**Work instruction**
When you reach the line containing "Patagonia Women's Capilene" in the entries below, start writing out each line exactly, and stop after the line containing "total: 8314.62 -> 7979.85".

[Records excerpted from a collection]
..........

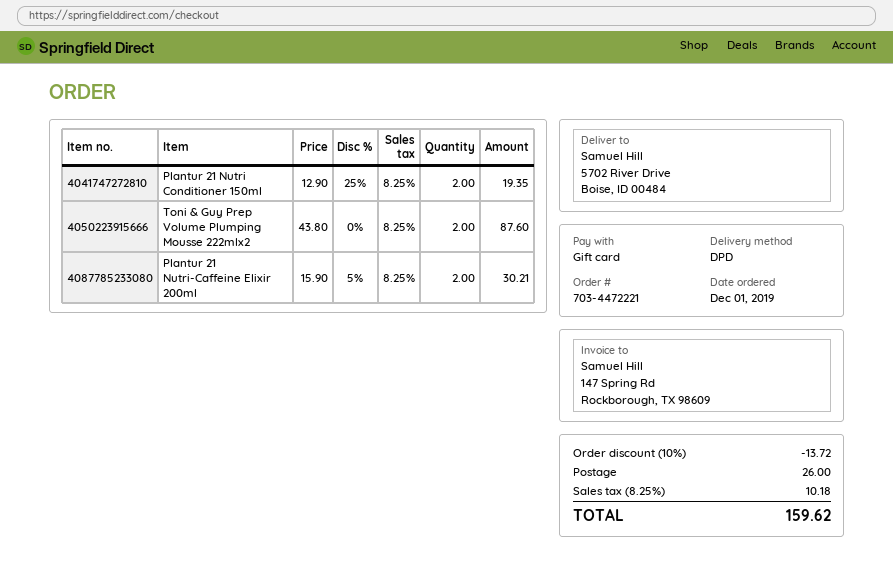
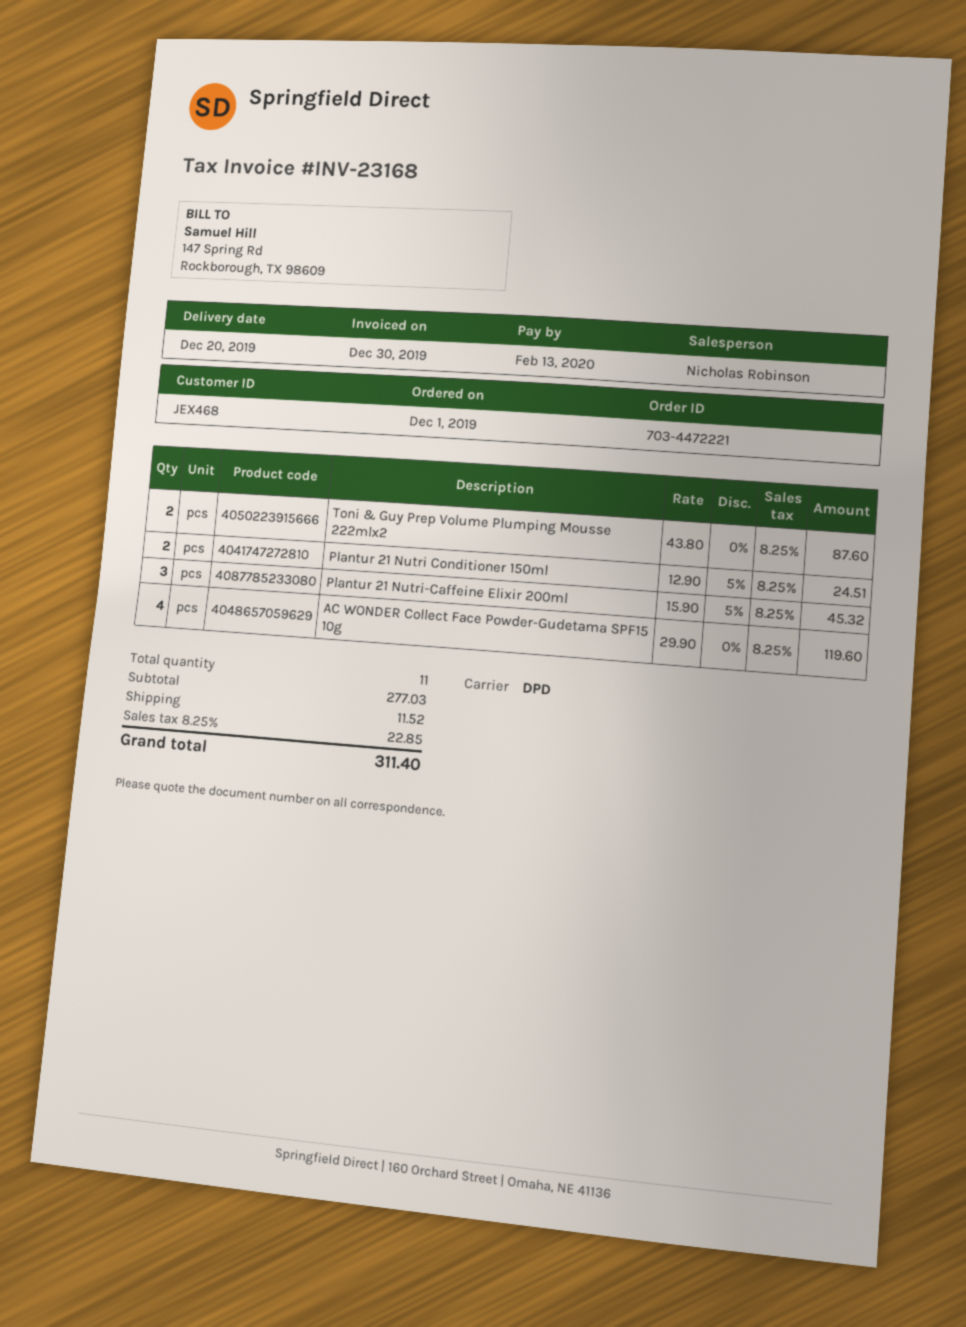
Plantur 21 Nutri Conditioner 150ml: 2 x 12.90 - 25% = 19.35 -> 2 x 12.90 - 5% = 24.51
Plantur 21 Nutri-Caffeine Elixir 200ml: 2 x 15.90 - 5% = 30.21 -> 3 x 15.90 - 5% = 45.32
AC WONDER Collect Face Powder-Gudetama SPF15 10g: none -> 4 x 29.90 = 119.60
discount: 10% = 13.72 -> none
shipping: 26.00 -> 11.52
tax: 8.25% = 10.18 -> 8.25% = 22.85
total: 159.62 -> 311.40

..........

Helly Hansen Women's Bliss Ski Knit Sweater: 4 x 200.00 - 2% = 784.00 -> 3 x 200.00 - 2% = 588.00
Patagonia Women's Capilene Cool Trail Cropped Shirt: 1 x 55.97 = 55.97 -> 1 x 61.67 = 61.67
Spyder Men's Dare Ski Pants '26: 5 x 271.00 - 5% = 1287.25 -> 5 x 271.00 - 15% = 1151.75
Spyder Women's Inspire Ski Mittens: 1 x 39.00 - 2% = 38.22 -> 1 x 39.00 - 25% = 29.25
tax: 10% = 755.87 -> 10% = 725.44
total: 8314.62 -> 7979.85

..........

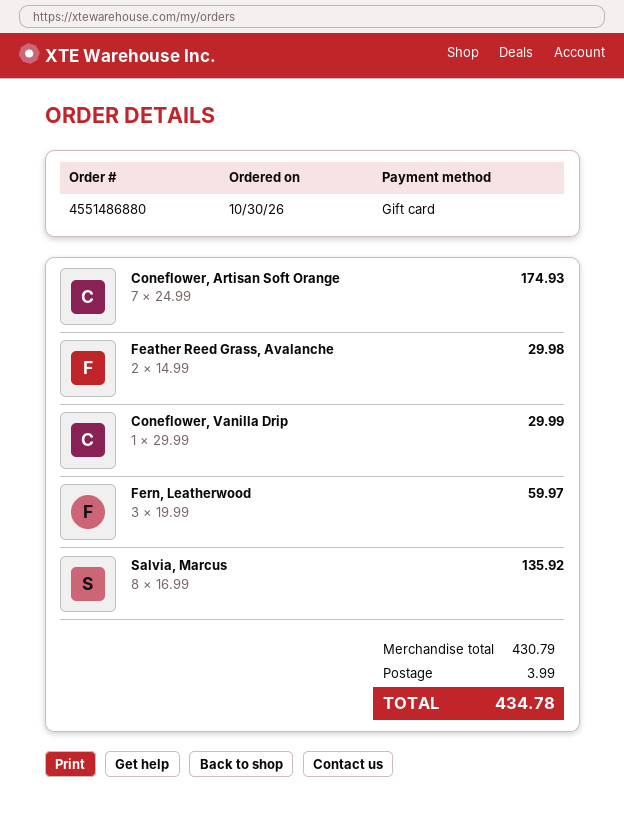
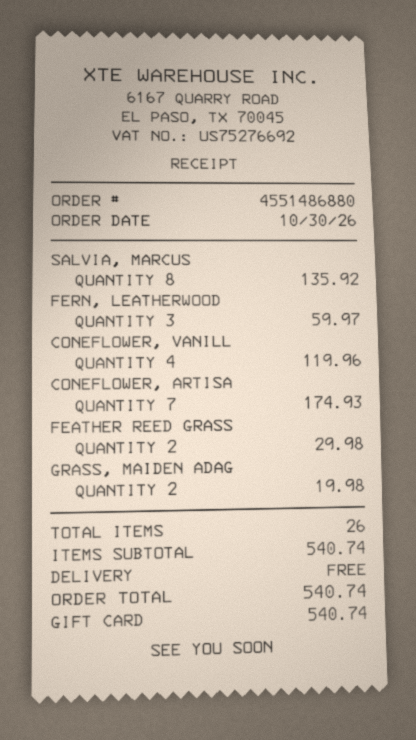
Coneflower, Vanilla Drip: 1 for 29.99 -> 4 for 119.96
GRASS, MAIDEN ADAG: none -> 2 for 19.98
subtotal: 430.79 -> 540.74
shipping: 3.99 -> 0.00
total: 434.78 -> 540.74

..........

**Answer to this problem**
Patagonia Women's Capilene Cool Trail Cropped Shirt: 1 x 55.97 = 55.97 -> 1 x 61.67 = 61.67
Spyder Men's Dare Ski Pants '26: 5 x 271.00 - 5% = 1287.25 -> 5 x 271.00 - 15% = 1151.75
Spyder Women's Inspire Ski Mittens: 1 x 39.00 - 2% = 38.22 -> 1 x 39.00 - 25% = 29.25
tax: 10% = 755.87 -> 10% = 725.44
total: 8314.62 -> 7979.85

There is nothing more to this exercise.